> THE PROBLEM
Which lines below contain the word "none"? Copy each of them.

> TASK DATA
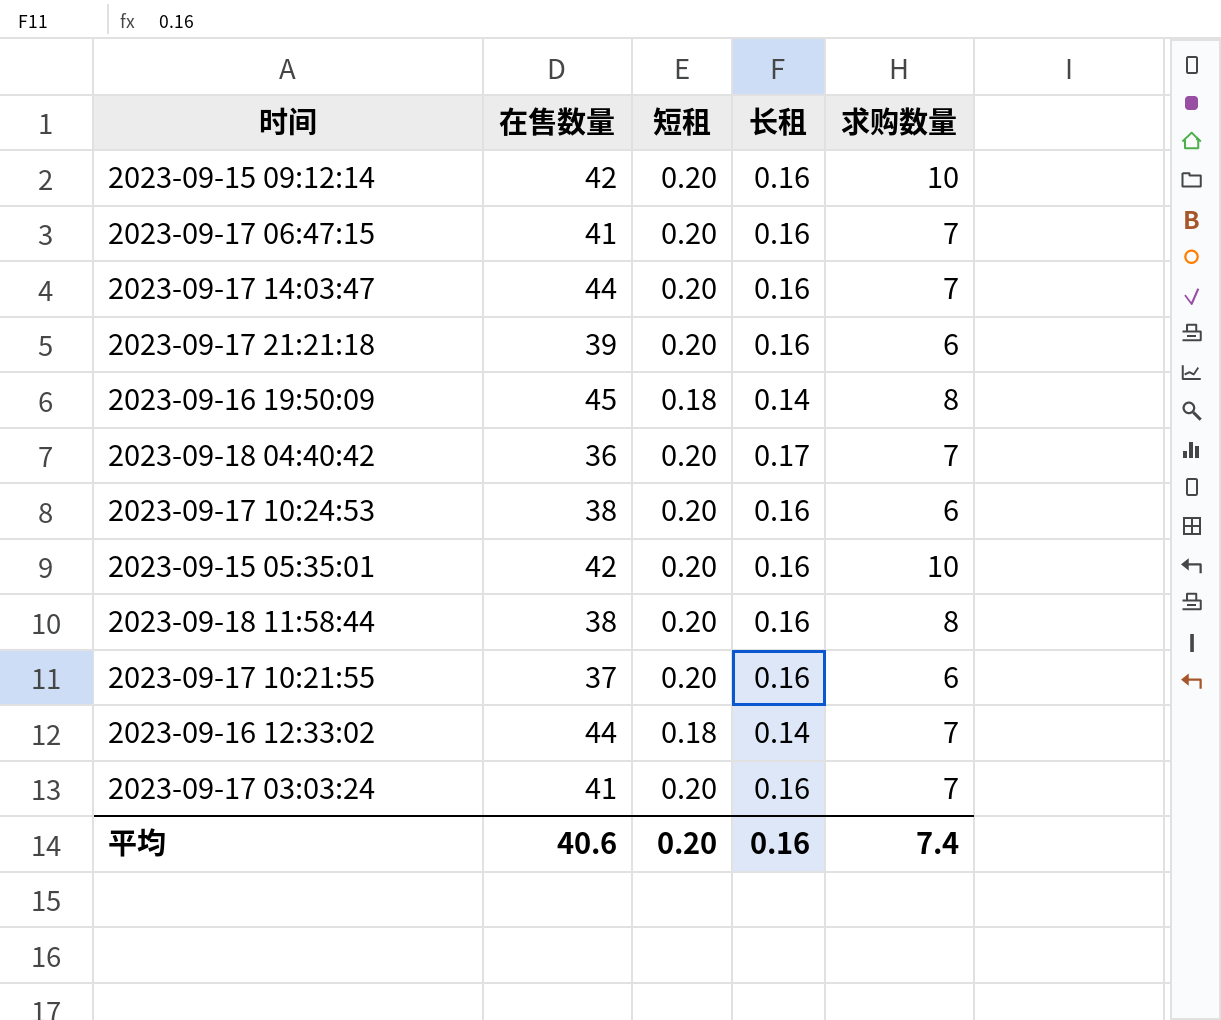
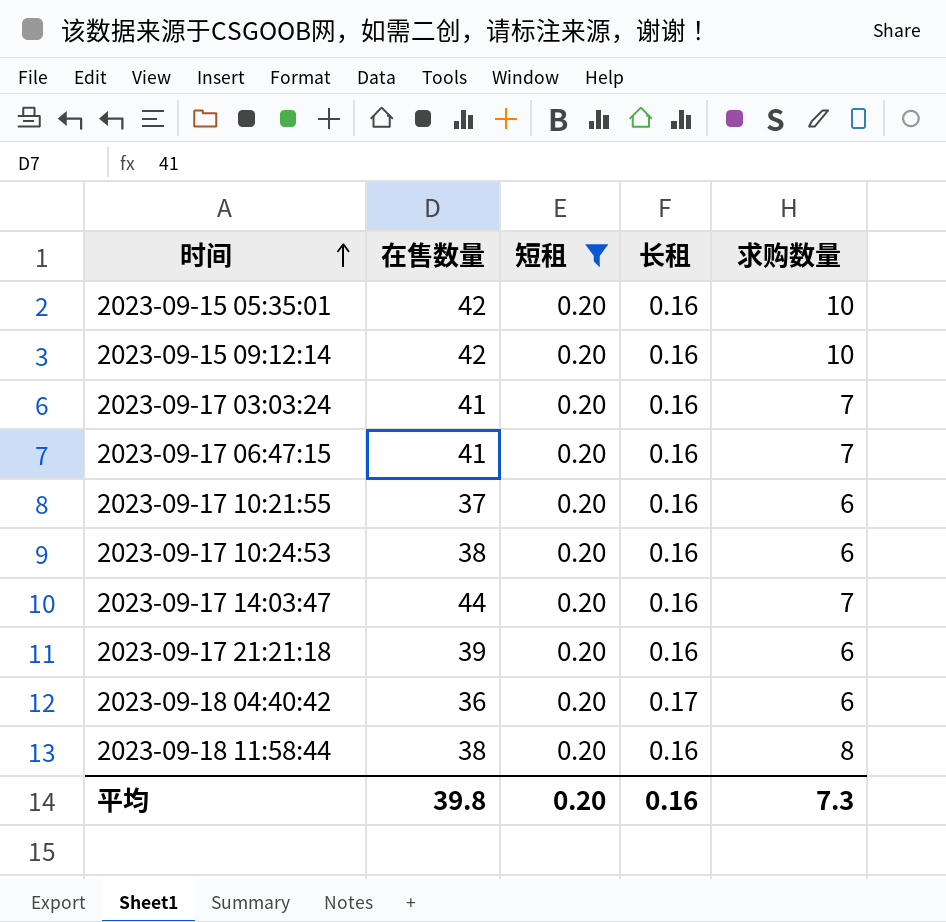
filter: none -> 短租 = 0.20
row order: none -> 时间 ascending
2023-09-18 04:40:42 | 求购数量: 7 -> 6
平均 | 在售数量: 40.6 -> 39.8
平均 | 求购数量: 7.4 -> 7.3

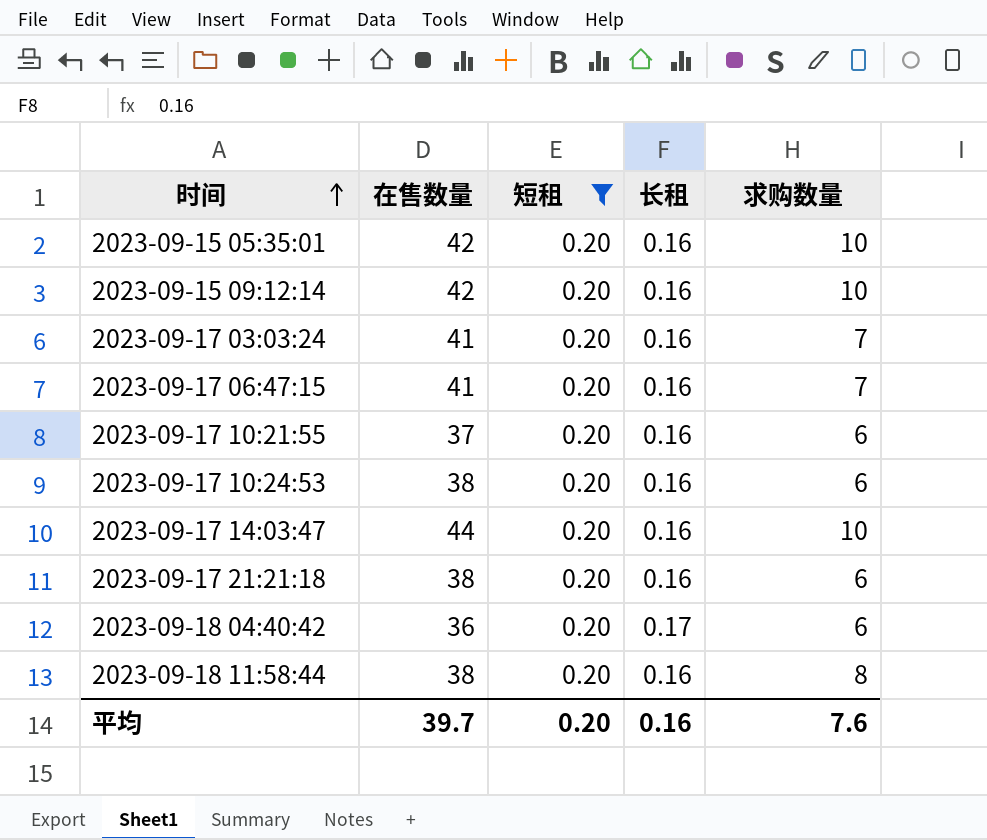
2023-09-17 14:03:47 | 求购数量: 7 -> 10
2023-09-17 21:21:18 | 在售数量: 39 -> 38
平均 | 在售数量: 39.8 -> 39.7
平均 | 求购数量: 7.3 -> 7.6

> PROBLEM SOLUTION
filter: none -> 短租 = 0.20
row order: none -> 时间 ascending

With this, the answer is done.